SCPRM: A Schema-Aware Cumulative Process Reward Model for Knowledge Graph Question Answering

To address the challenge of process reward evaluation for large models in knowledge graph reasoning, this paper proposes the SCPRM model. By introducing schema distance and cumulative reward mechanisms, it effectively solves the risk compensation effect problem, achieving an average 1.18% improvement in Hits@k metrics on medical and legal knowledge graph question answering tasks.
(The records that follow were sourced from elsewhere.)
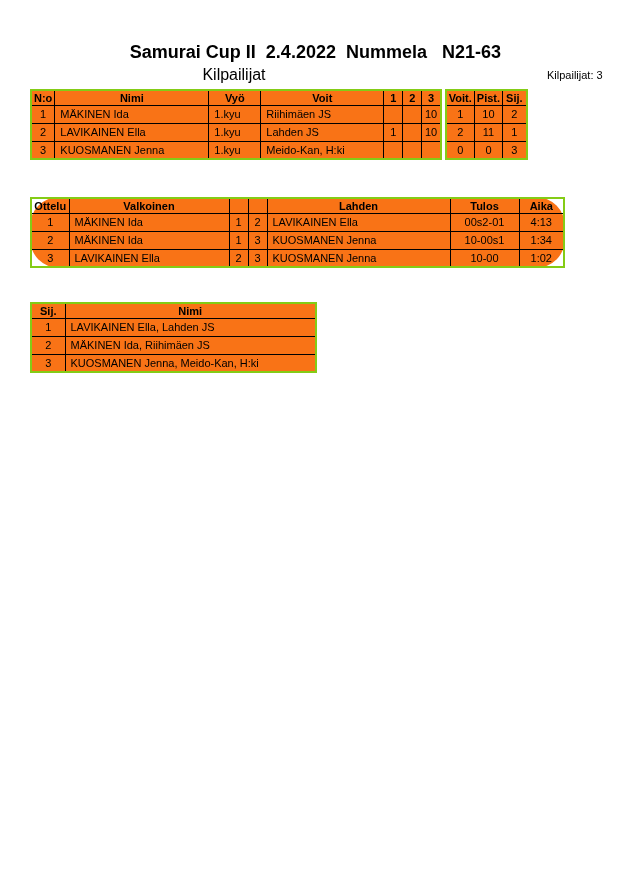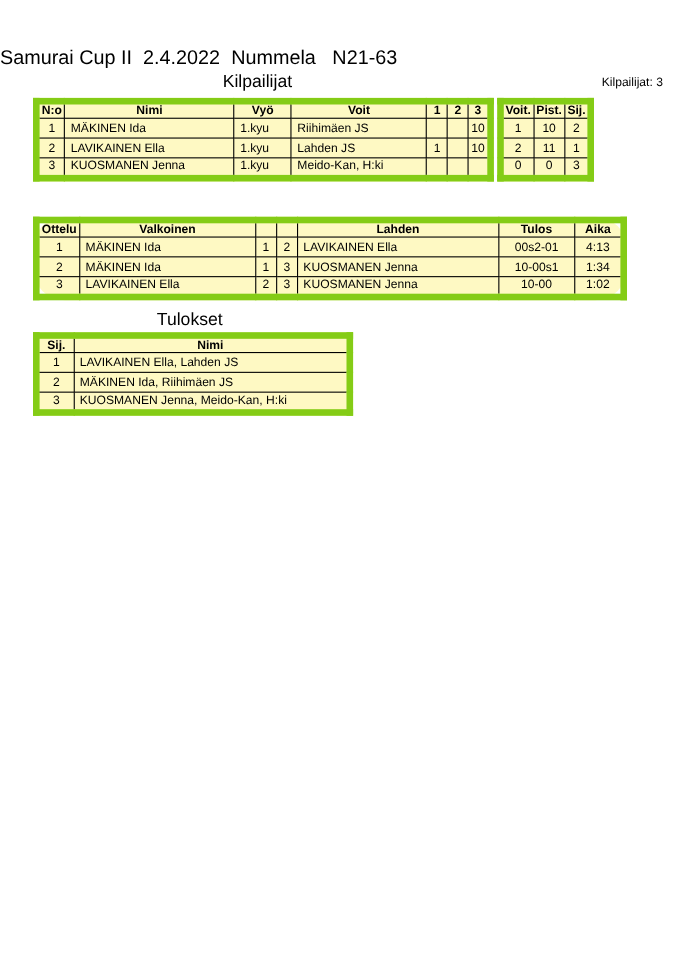"Samurai Cup II 2.4.2022 Nummela" .title { font-weight: normal -> bold; text-align: left -> right }
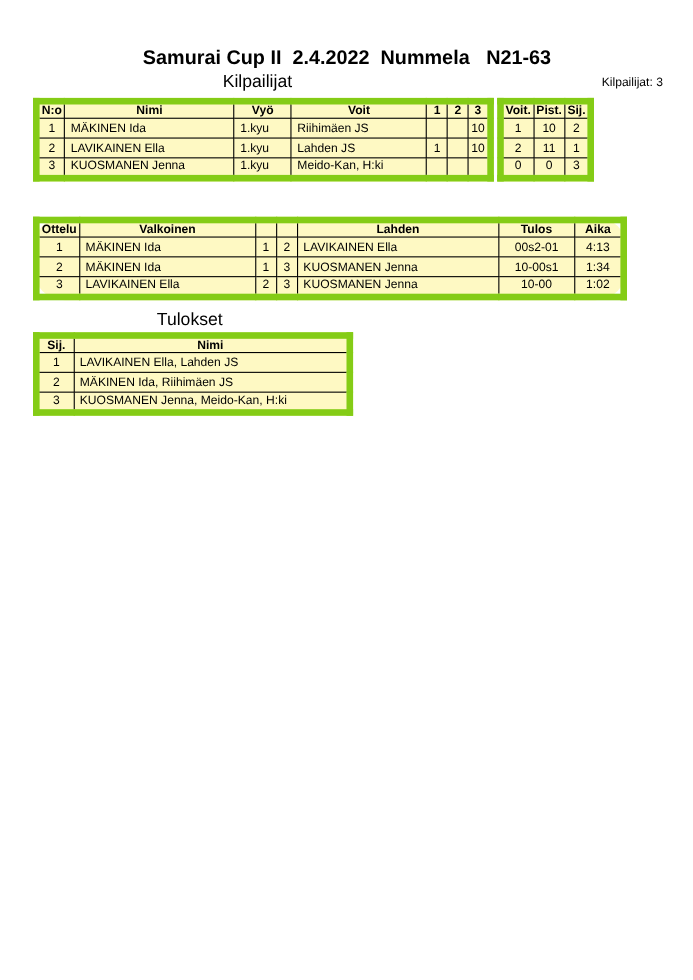"N:o" table { background: #fef9c3 -> #f97316; border: 6px solid #84cc16 -> 2px solid #84cc16 }
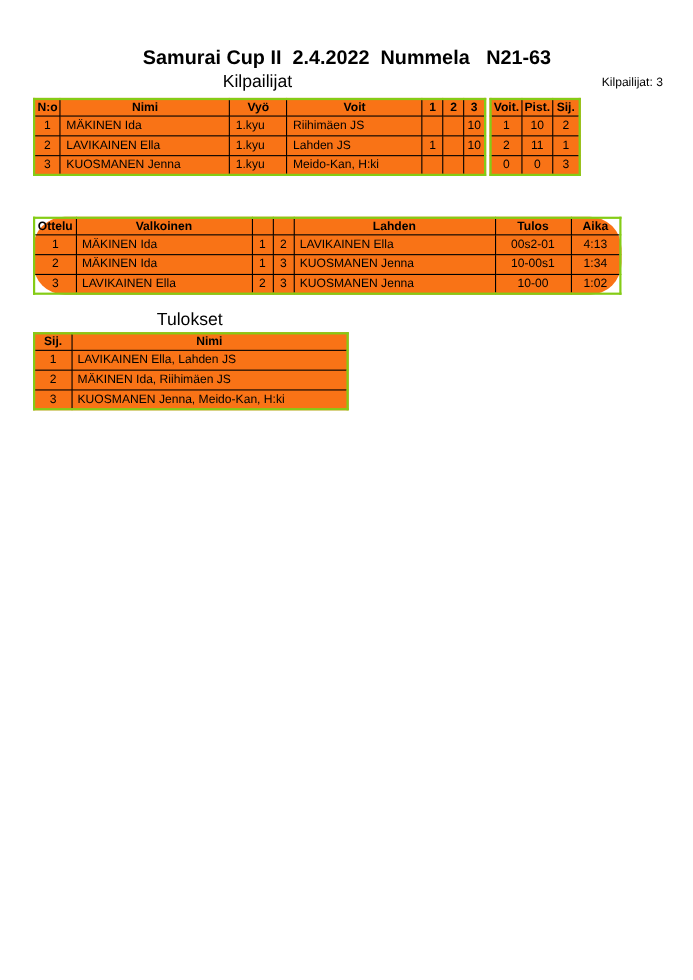"Tulokset" div.section-title { html: <div>Tulokset</div> -> none }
知识图谱问答过程奖励模型累积奖励模式感知蒙特卡洛树搜索多跳推理医疗知识图谱法律AI
Published 2026-05-05 00:56Recent activity 2026-05-05 12:20Estimated read 4 min
SCPRM: A Schema-Aware Cumulative Process Reward Model for Knowledge Graph Question Answering
1

Section 01

[Overview] SCPRM: A Schema-Aware Cumulative Process Reward Model for Knowledge Graph Question Answering

This paper proposes the SCPRM model to address the challenge of process reward evaluation for large models in knowledge graph reasoning. By introducing schema distance and cumulative reward mechanisms, it effectively solves the risk compensation effect problem, achieving an average 1.18% improvement in Hits@k metrics on medical and legal knowledge graph question answering tasks.

2

Section 02

[Background] Existing Challenges in Knowledge Graph Reasoning Evaluation

In large model reasoning evaluation, traditional outcome reward models cannot guide intermediate steps; existing process reward models suffer from the risk compensation effect (incorrect intermediate steps still receive high rewards if corrected later). Knowledge Graph Question Answering (KGQA) has special challenges such as multi-path characteristics, high risk sensitivity (serious consequences of wrong paths in medical/legal fields), and schema constraints.

3

Section 03

[Methodology] Core Innovations of the SCPRM Model and Integration with MCTS

SCPRM includes two key innovations: 1. Cumulative reward mechanism: Evaluates based on reasoning prefix conditions, considering coherence between steps and history; 2. Schema distance awareness: Measures the schema conformity between steps and the implicit target of the query, distinguishing between correct detours and wrong deviations. Integrate SCPRM into the Monte Carlo Tree Search (MCTS) framework to form the SCPRM-MCTS method to guide the search process.

4

Section 04

[Experiments] Performance Verification of SCPRM-MCTS

Evaluated on medical, legal KG datasets and the general CWQ dataset: The Hits@k metric improved by an average of 1.18%; it showed significant advantages in risk-sensitive reasoning scenarios, reducing the proportion of high-risk wrong steps and improving the reliability of practical applications.

5

Section 05

[Conclusion and Recommendations] Contributions and Application Insights of SCPRM

Technical contributions: Refined process reward evaluation, optimized reasoning using schema knowledge, and provided a path for risk-aware reinforcement learning. Insights: Building KGQA systems needs to emphasize the quality of reasoning paths; introducing process evaluation mechanisms in high-risk fields can improve credibility and practicality.